** Opening LISTED RECORDS block **

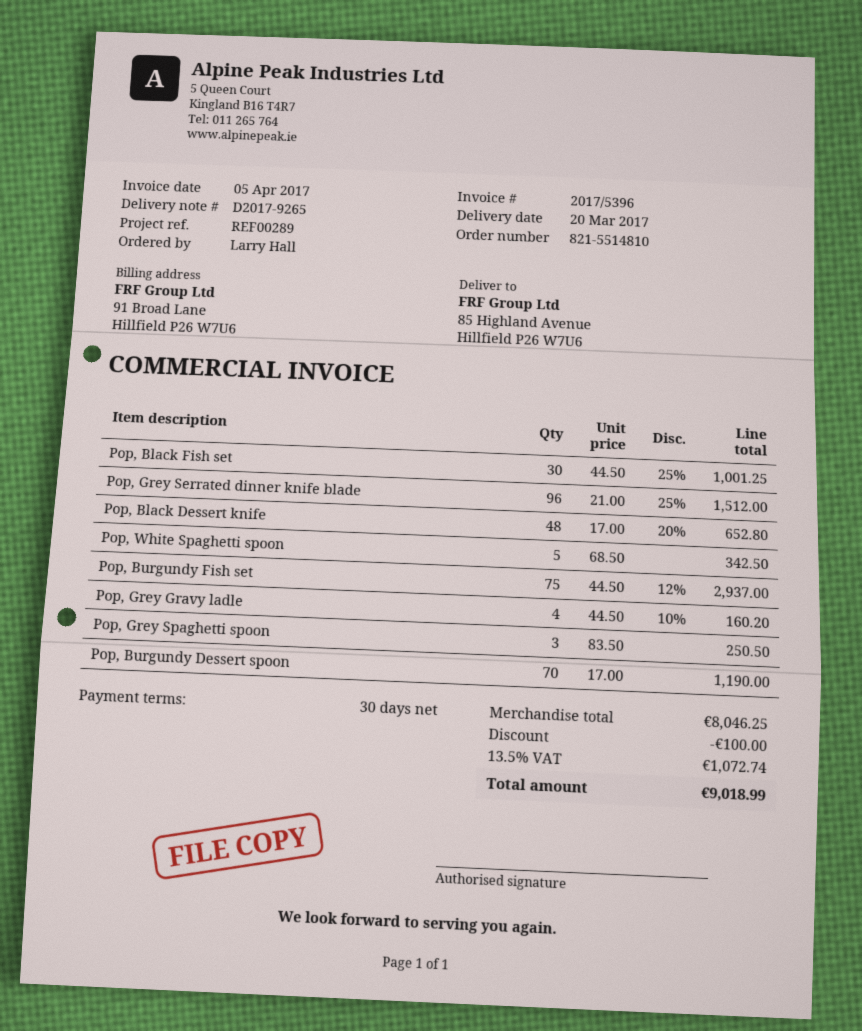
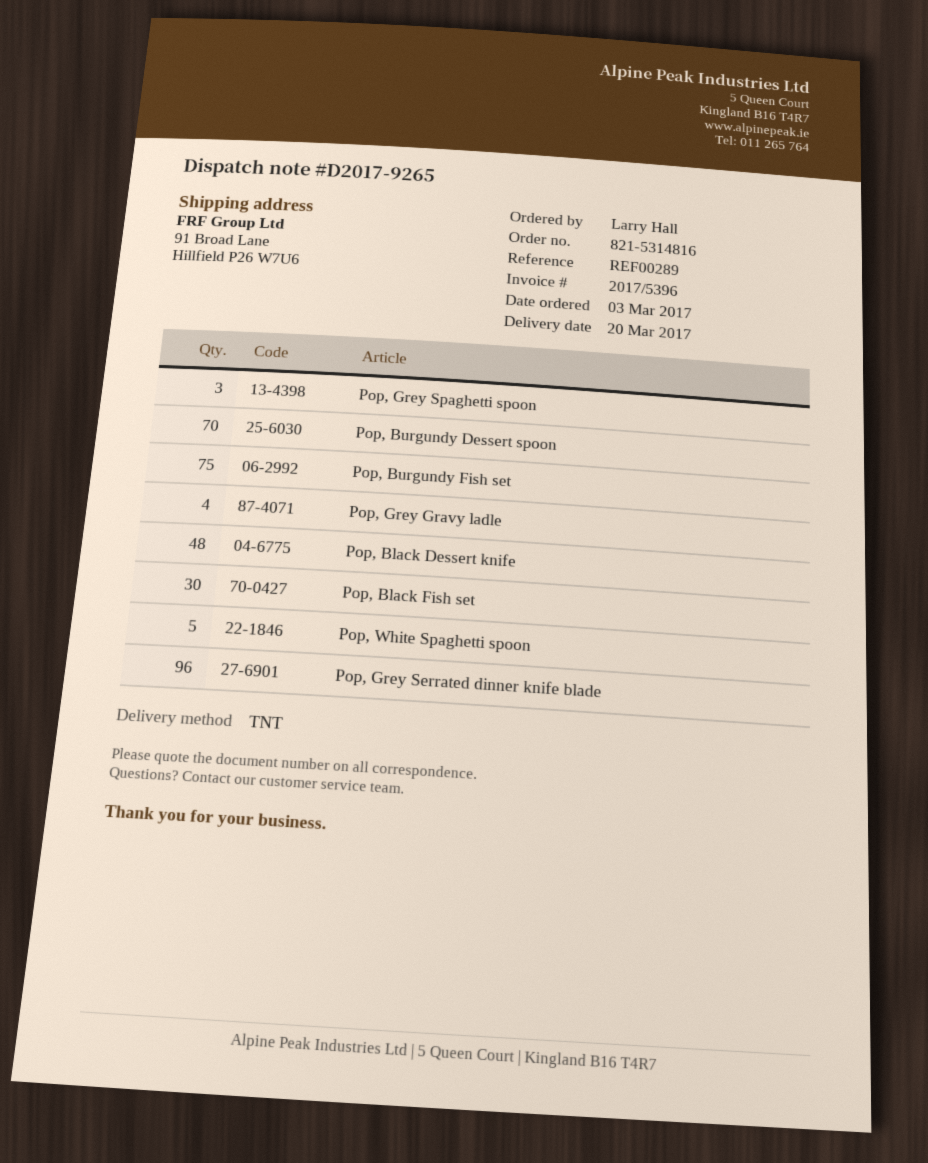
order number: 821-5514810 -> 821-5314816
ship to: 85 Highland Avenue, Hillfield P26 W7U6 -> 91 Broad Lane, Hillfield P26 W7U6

** Closing LISTED RECORDS block **
** Opening LISTED RECORDS block **

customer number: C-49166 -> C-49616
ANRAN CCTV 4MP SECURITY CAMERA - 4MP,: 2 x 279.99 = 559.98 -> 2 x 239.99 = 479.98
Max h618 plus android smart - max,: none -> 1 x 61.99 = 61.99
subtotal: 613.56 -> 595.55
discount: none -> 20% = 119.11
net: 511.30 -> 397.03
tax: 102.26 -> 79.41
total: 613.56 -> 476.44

** Closing LISTED RECORDS block **
** Opening LISTED RECORDS block **

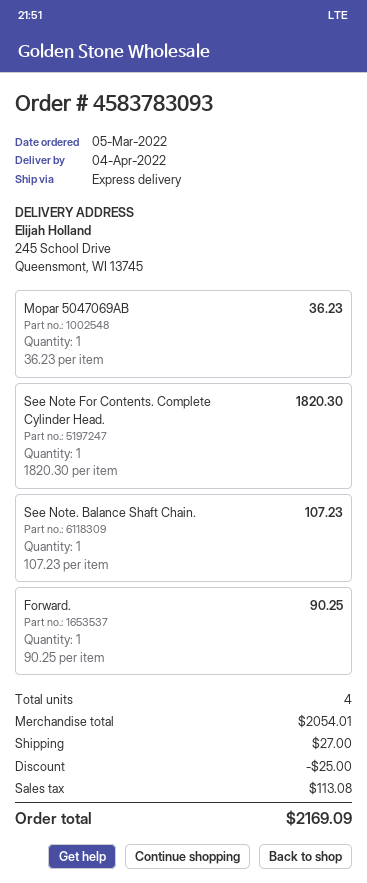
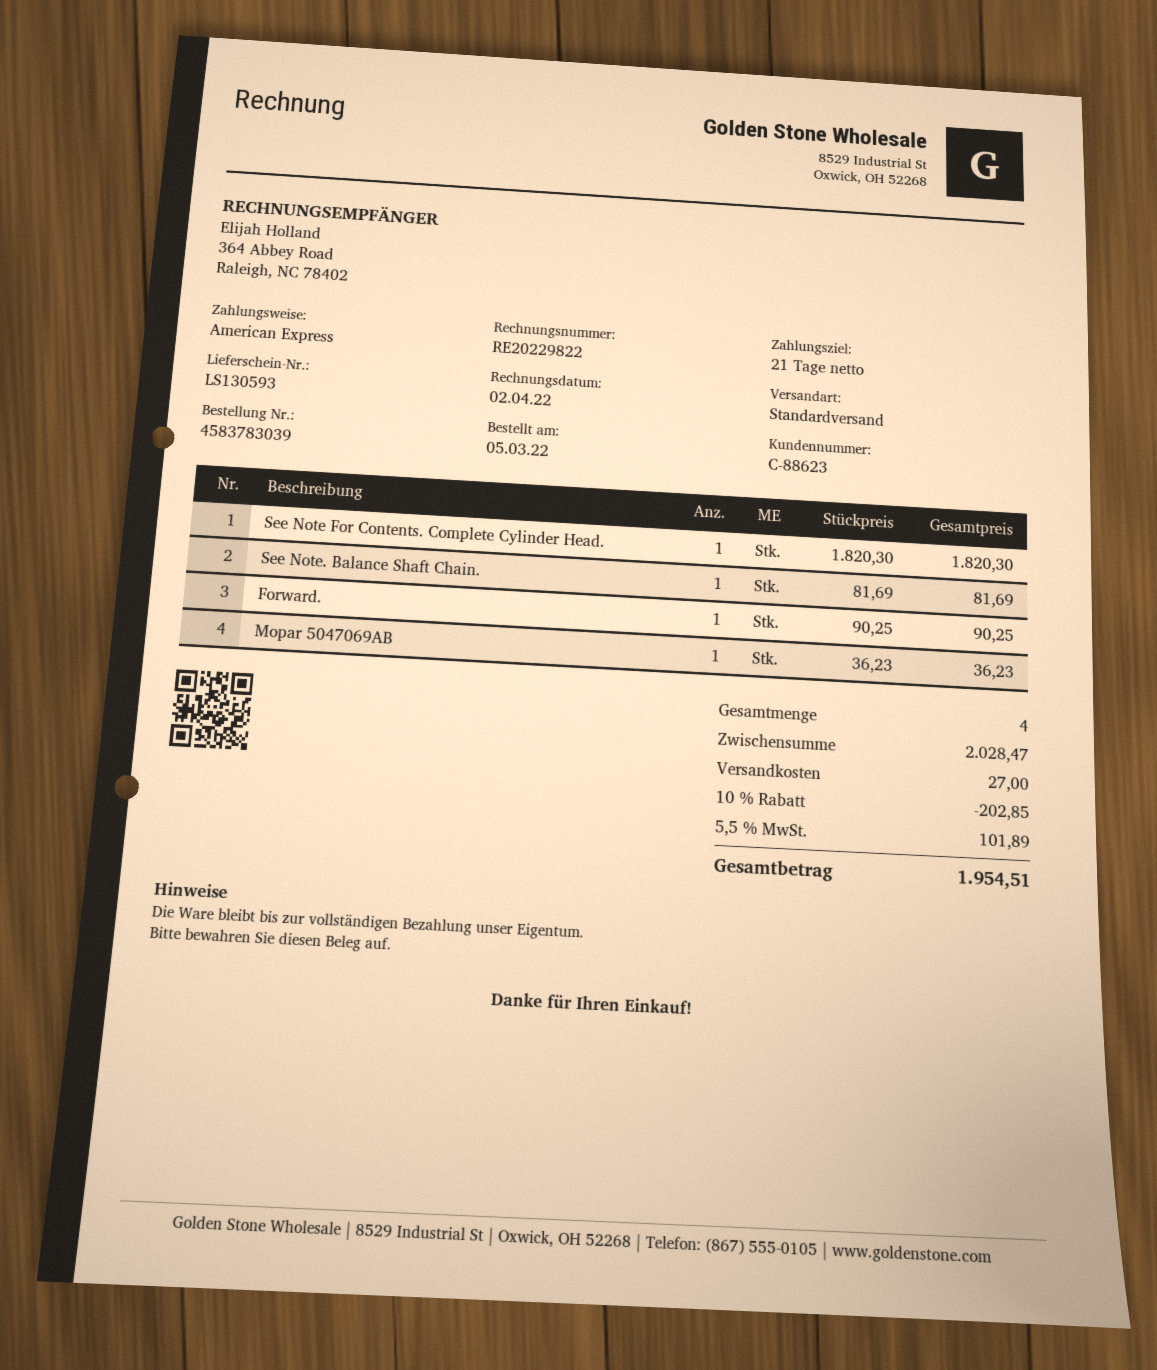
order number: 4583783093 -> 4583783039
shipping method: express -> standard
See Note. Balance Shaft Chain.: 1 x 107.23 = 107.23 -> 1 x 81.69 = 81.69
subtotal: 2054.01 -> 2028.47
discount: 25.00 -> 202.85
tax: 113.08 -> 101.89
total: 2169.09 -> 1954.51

** Closing LISTED RECORDS block **

● **WHAT YOU NEED TO DO**: Within the material above, copy exactly the lines from the line that holds "See Note. Balance" up to and including the line that holds "total: 2169.09 -> 1954.51".

● **TASK SOLUTION**:
See Note. Balance Shaft Chain.: 1 x 107.23 = 107.23 -> 1 x 81.69 = 81.69
subtotal: 2054.01 -> 2028.47
discount: 25.00 -> 202.85
tax: 113.08 -> 101.89
total: 2169.09 -> 1954.51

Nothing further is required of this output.